We must learn not “to be afraid of inner pain and disturbance” and see it as a “temporary shift in your energy flow” (103). According to Singer, pain is just energy that flows through the heart that we can witness objectively without getting lost in it by letting it pass by like clouds. When we close our hearts around this pain, the energy is blocked and becomes a long-term problem. The technique of “relax and release” (105) refers to being present at the site of inner tension and pain, and then being willing to “relax and go even deeper” (105), fully experiencing this pain in order to let it go. It is possible to decide that pain is not a problem in our lives, “just a thing in the universe” (103) like any other object, emotion, or thought.
It is difficult for Singer to plainly outline the steps for letting go as he is trying to describe a deeply internal and spiritual process that is not necessarily amenable to step-by-step instruction.
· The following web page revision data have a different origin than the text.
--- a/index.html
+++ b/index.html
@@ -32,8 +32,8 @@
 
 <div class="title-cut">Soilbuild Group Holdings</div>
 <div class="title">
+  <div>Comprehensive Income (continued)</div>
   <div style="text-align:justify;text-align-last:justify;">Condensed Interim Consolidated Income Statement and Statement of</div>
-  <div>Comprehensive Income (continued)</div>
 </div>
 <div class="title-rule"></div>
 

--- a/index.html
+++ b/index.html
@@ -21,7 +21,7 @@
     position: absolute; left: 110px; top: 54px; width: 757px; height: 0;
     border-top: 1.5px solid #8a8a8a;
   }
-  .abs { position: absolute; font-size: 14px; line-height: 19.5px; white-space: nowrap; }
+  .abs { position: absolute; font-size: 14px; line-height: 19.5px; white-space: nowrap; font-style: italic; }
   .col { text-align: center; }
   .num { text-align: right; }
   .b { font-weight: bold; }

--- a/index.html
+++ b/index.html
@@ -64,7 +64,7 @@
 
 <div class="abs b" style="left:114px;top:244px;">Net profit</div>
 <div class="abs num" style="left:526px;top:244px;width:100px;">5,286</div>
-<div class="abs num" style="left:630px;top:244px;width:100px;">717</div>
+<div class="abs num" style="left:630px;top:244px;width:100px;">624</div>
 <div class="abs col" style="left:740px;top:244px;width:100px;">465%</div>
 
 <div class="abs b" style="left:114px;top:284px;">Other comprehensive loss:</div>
For example, when he suggests that “when your stuff gets hit, let go right then because it will be harder later” (74), many readers who are enthusiastic about doing this in their own lives might be frustrated to realize that letting go requires lots of training and discipline before flipping the switch on “letting go” becomes easy and immediate. This is why Singer front-loads his book discussing consciousness itself; the ability to drop back behind one’s experiences and simply notice sights, sounds, and thoughts rather than identifying with these objects is a prerequisite for any other lesson he wants to impart to his audience.
Singer demonstrates sharp intuition about specific human experiences throughout the text. He does this in Chapter 8 when he describes the futile attempt to fix one’s own life when things are falling apart: “You start getting down to your survival instincts” (77) by making rash decisions like leaving relationships and quitting jobs because these are deemed to be contributing to one’s chaos. Similarly, in Chapter 9, he describes the experience of having one of your “thorns” activated: “You feel the reaction as a hollowness or a dropping sensation in your heart […]. A sense of weakness comes over you, and you begin thinking about other times when you were left alone and of people who have hurt you” (86). Because the subject matter of The Untethered Soul is subtle and spiritual, it is important that the audience understands the emotional nuance of the human experience, upon which Singer expands in these passages.
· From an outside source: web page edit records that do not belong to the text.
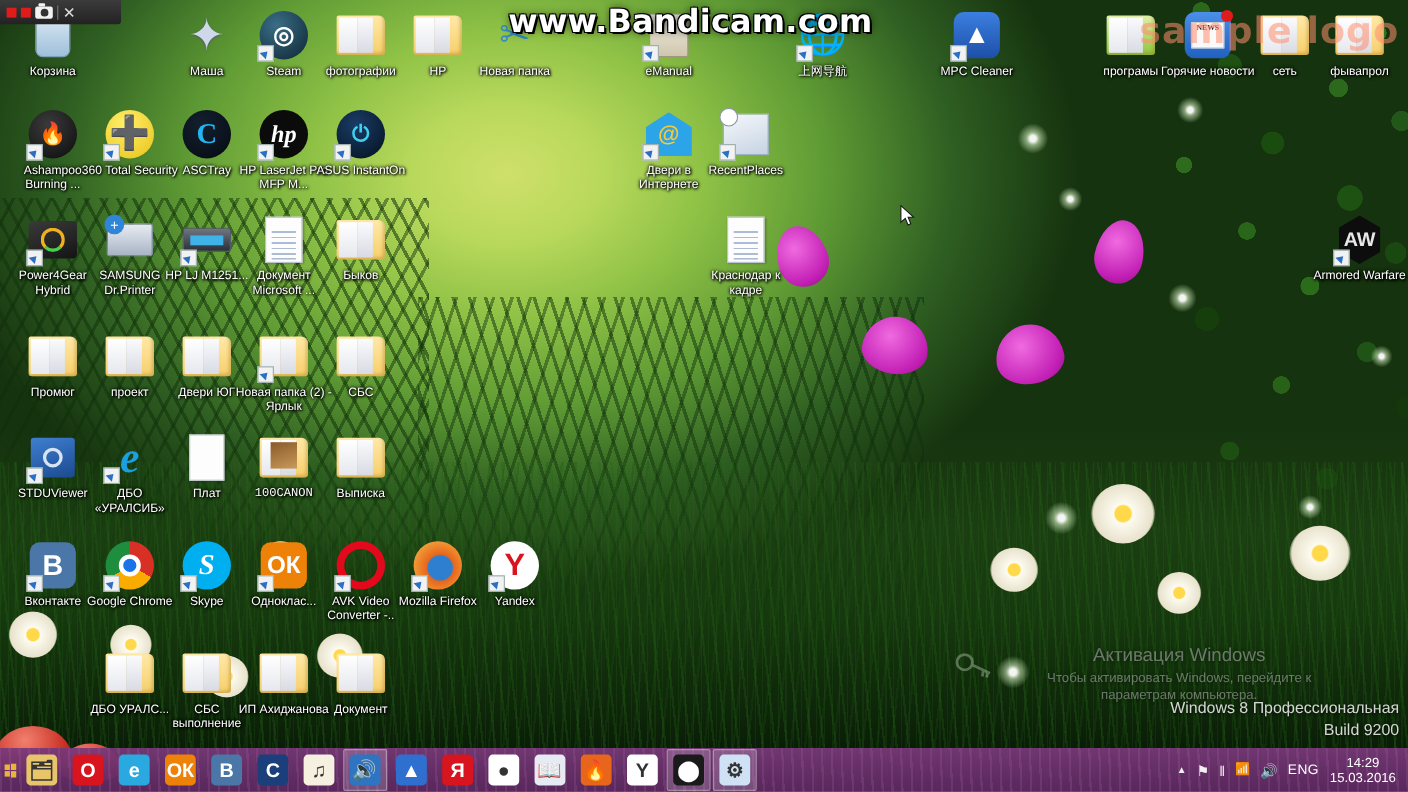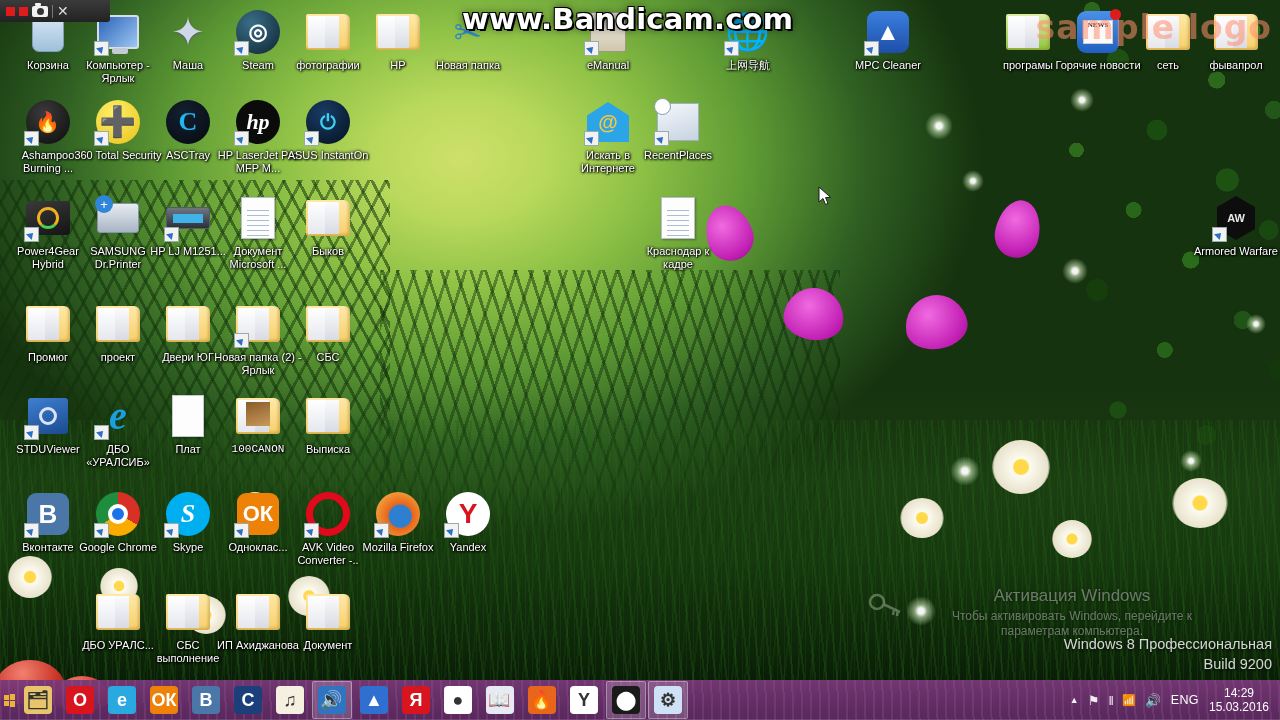--- a/index.html
+++ b/index.html
@@ -267,13 +267,6 @@
         </div>
         <div class="label">Корзина</div>
       </div>
-      <div class="icon" style="left: 74px; top: 8px;">
-        <div class="glyph">
-          <div class="monitor"></div>
-          <span class="shortcut-arrow"></span>
-        </div>
-        <div class="label">Компьютер - Ярлык</div>
-      </div>
       <div class="icon" style="left: 144px; top: 8px;">
         <div class="glyph">
           <div style="font-size:40px;color:#cfd8e8;text-shadow:0 1px 2px #557;">✦</div>

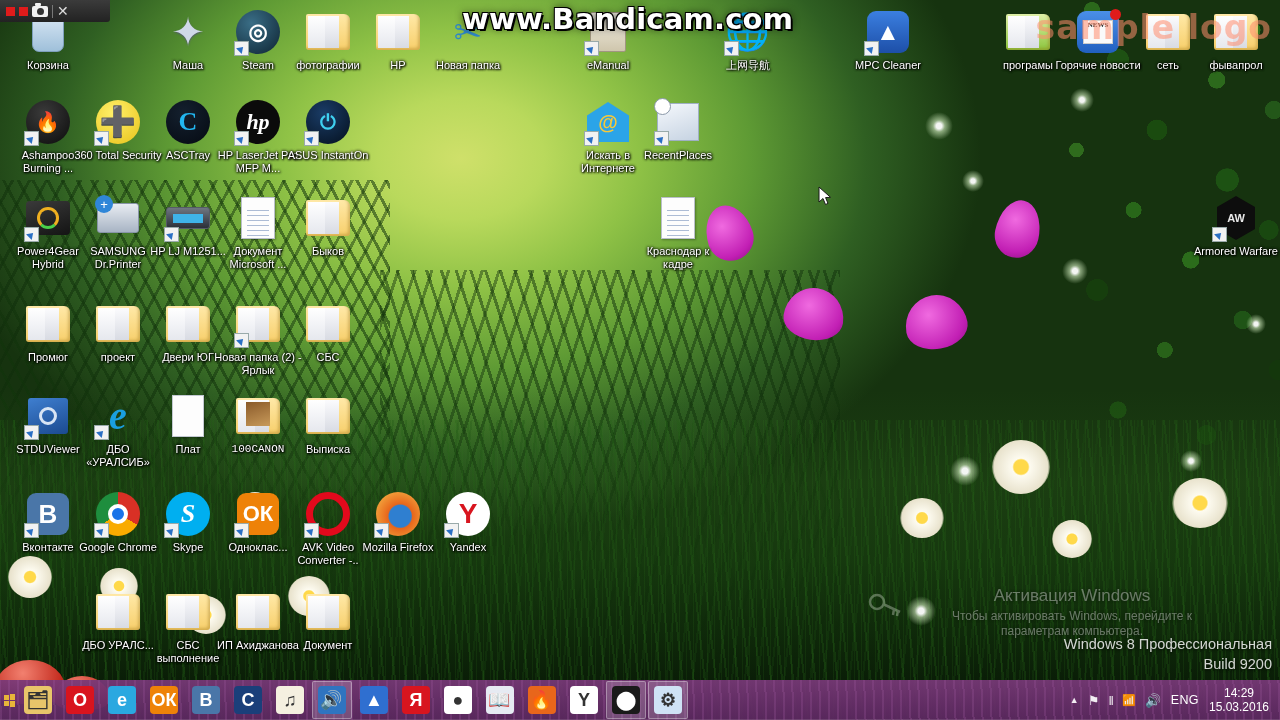--- a/index.html
+++ b/index.html
@@ -387,7 +387,7 @@
           <div style="width:42px;height:40px;background:#2ba4e8;clip-path:polygon(50% 0,100% 34%,100% 100%,0 100%,0 34%);display:flex;align-items:center;justify-content:center;color:#f6c93a;font-size:20px;font-weight:bold;">@</div>
           <span class="shortcut-arrow"></span>
         </div>
-        <div class="label">Искать в Интернете</div>
+        <div class="label">Двери в Интернете</div>
       </div>
       <div class="icon" style="left: 634px; top: 98px;">
         <div class="glyph">

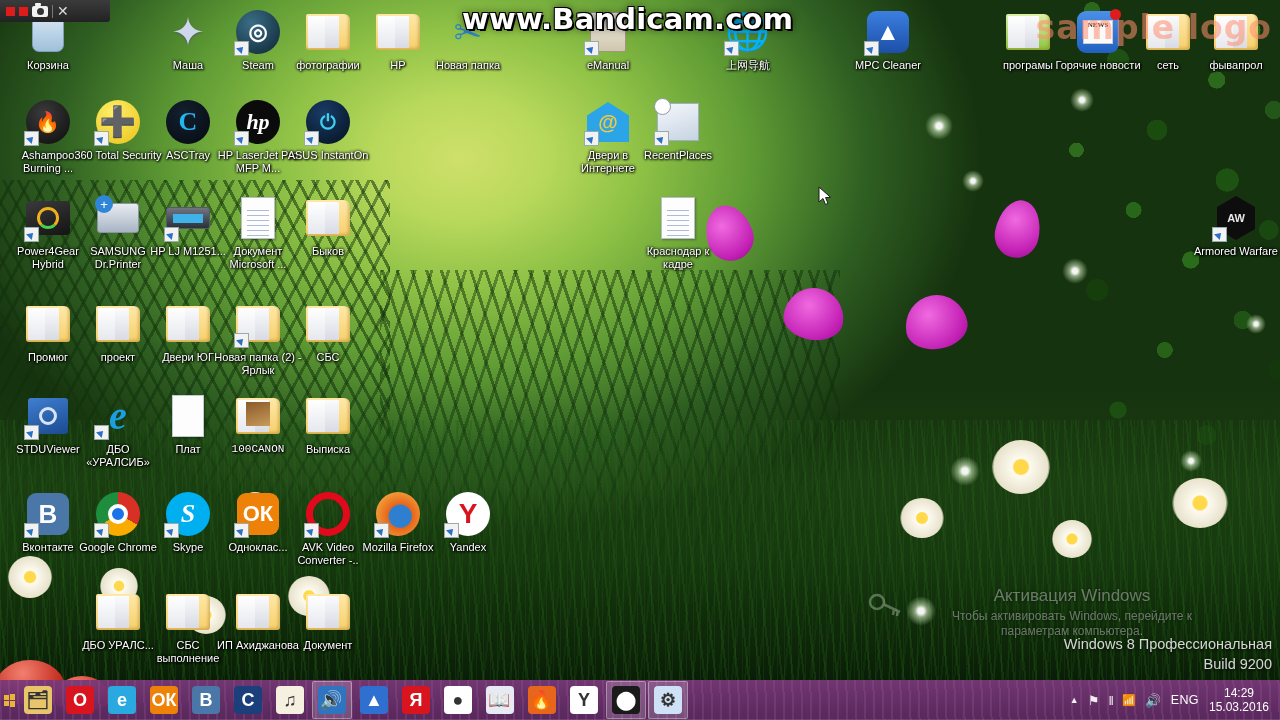--- a/index.html
+++ b/index.html
@@ -448,7 +448,7 @@
       </div>
       <div class="icon" style="left: 1192px; top: 194px;">
         <div class="glyph">
-          <div style="width:38px;height:44px;background:#0d0d0d;clip-path:polygon(50% 0,100% 25%,100% 75%,50% 100%,0 75%,0 25%);display:flex;align-items:center;justify-content:center;color:#e8e8e8;font-size:11px;font-weight:bold;">AW</div>
+          <div style="width:38px;height:44px;background:#0d0d0d;clip-path:polygon(50% 0,100% 25%,100% 75%,50% 100%,0 75%,0 25%);display:flex;align-items:center;justify-content:center;color:#e8e8e8;font-size:18px;font-weight:bold;">AW</div>
           <span class="shortcut-arrow"></span>
         </div>
         <div class="label">Armored Warfare</div>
While Singer can occasionally seem uncaring when discussing one’s personal responsibility to be happy, he expresses sympathy with the plight of the average person in Chapter 10 when he writes that “people do not understand how much they are suffering because they have never experienced what it is like to not suffer” (89). Singer does not mean that the average person is in a constant state of extreme physical or mental anguish; rather, he considers identification with the chaos of the mind to be a form of suffering, which most people would simply consider to be regular life. It is possible that somebody who spends a lifetime living the kind of centered life Singer advocates would consider it torture, for instance, to live one day as a stressed-out office worker.
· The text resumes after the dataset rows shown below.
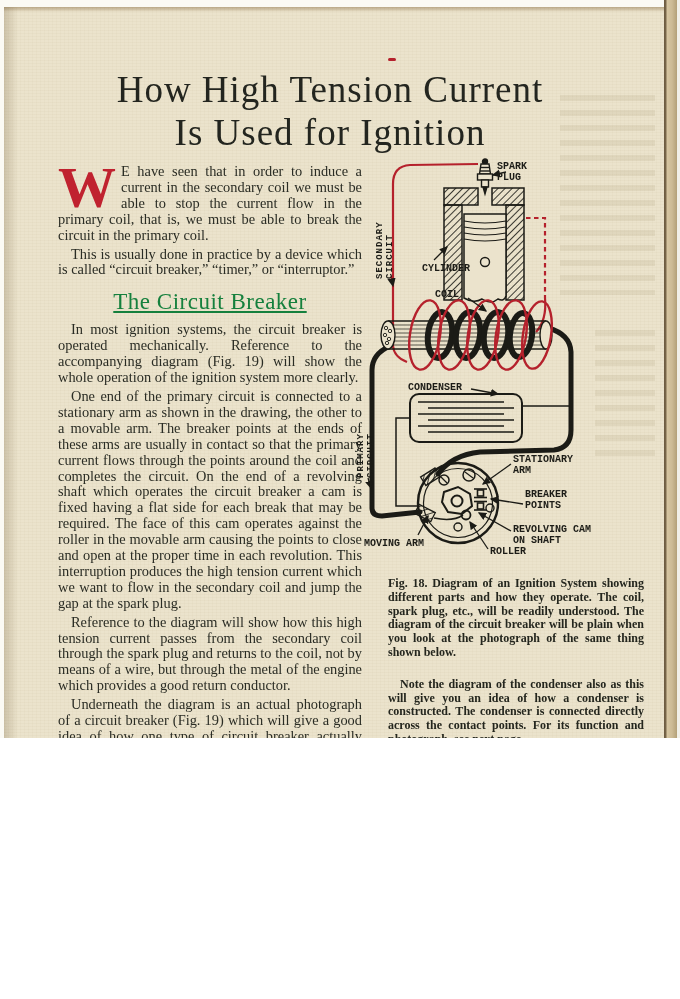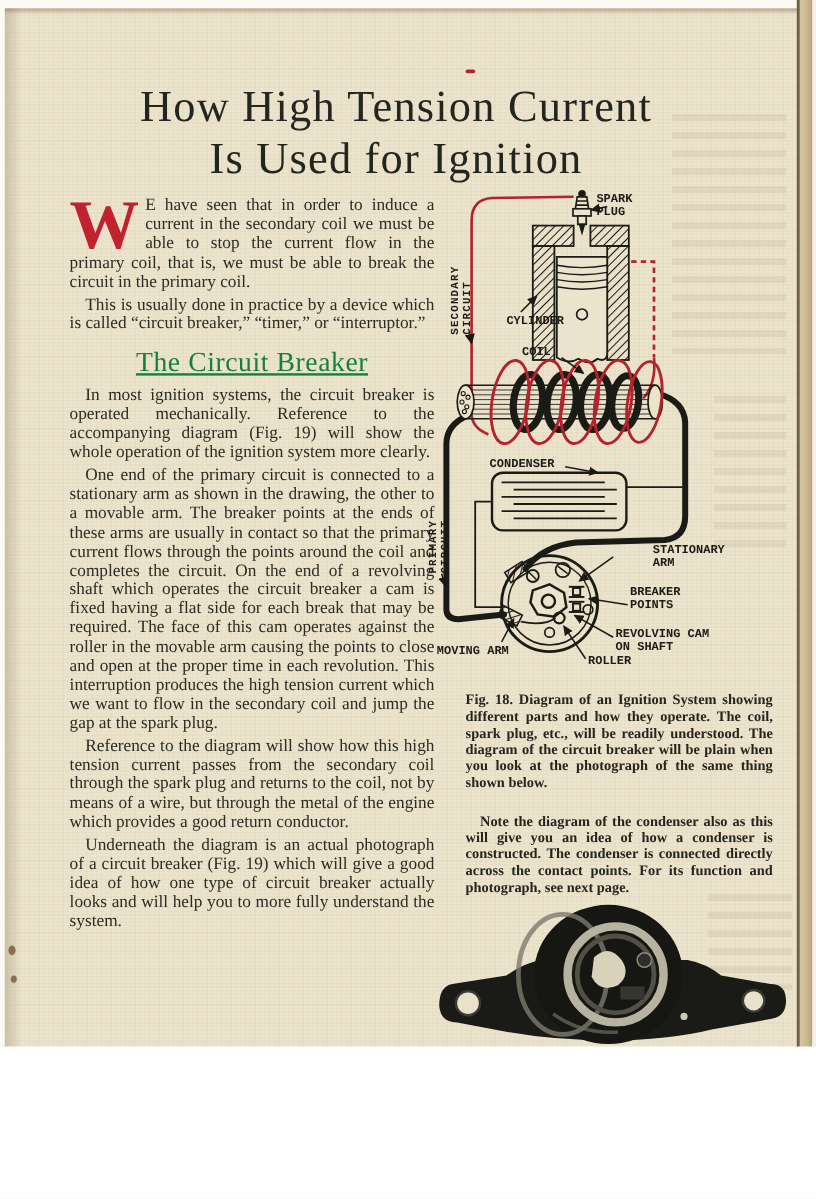--- a/index.html
+++ b/index.html
@@ -4,7 +4,7 @@
 <style>
   html,body{margin:0;padding:0;}
   body{width:680px;height:999px;font-family:"Liberation Serif",serif;}
-  .sheet{position:relative;width:680px;height:872px;background:#fbfaf4;overflow:hidden;}
+  .sheet{position:relative;width:680px;height:738px;background:#fbfaf4;overflow:hidden;}
   .page{position:absolute;left:4px;top:7px;width:662px;height:987px;background:#ebe3cc;
         background-image:
           repeating-linear-gradient(0deg, rgba(150,130,85,0.045) 0 1px, transparent 1px 3px),

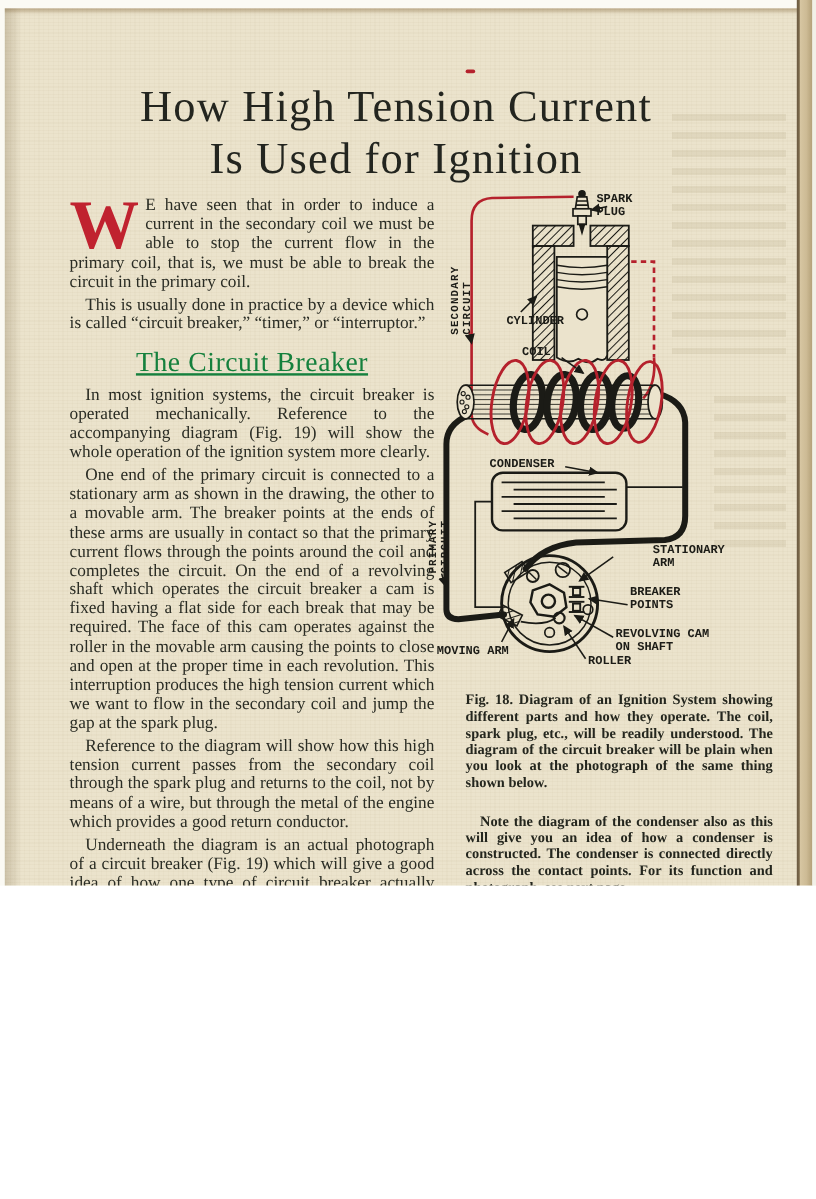--- a/index.html
+++ b/index.html
@@ -237,7 +237,7 @@
     <div class="dlabel" style="left:64px;top:105px;font-family:Liberation Mono, monospace;">CYLINDER</div>
     <div class="dlabel" style="left:77px;top:131px;">COIL</div>
     <div class="dlabel" style="left:50px;top:224px;">CONDENSER</div>
-    <div class="dlabel" style="left:155px;top:296px;margin-left:31px;">STATIONARY
+    <div class="dlabel" style="left:155px;top:296px;">STATIONARY
 ARM</div>
     <div class="dlabel" style="left:167px;top:331px;">BREAKER
 POINTS</div>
Singer believes the human psyche to be “built upon avoiding […] pain, and as a result, it has fear of pain as its foundation. That is what caused the psyche to be” (100). Although Singer doesn’t explore it, this passage expresses an interesting theory of early human psychology. It would be interesting to know, for instance, if Singer believes that all of the so-called accomplishments of civilization can be attributed to the fear-based psyche we developed as a defense mechanism against the pain of life.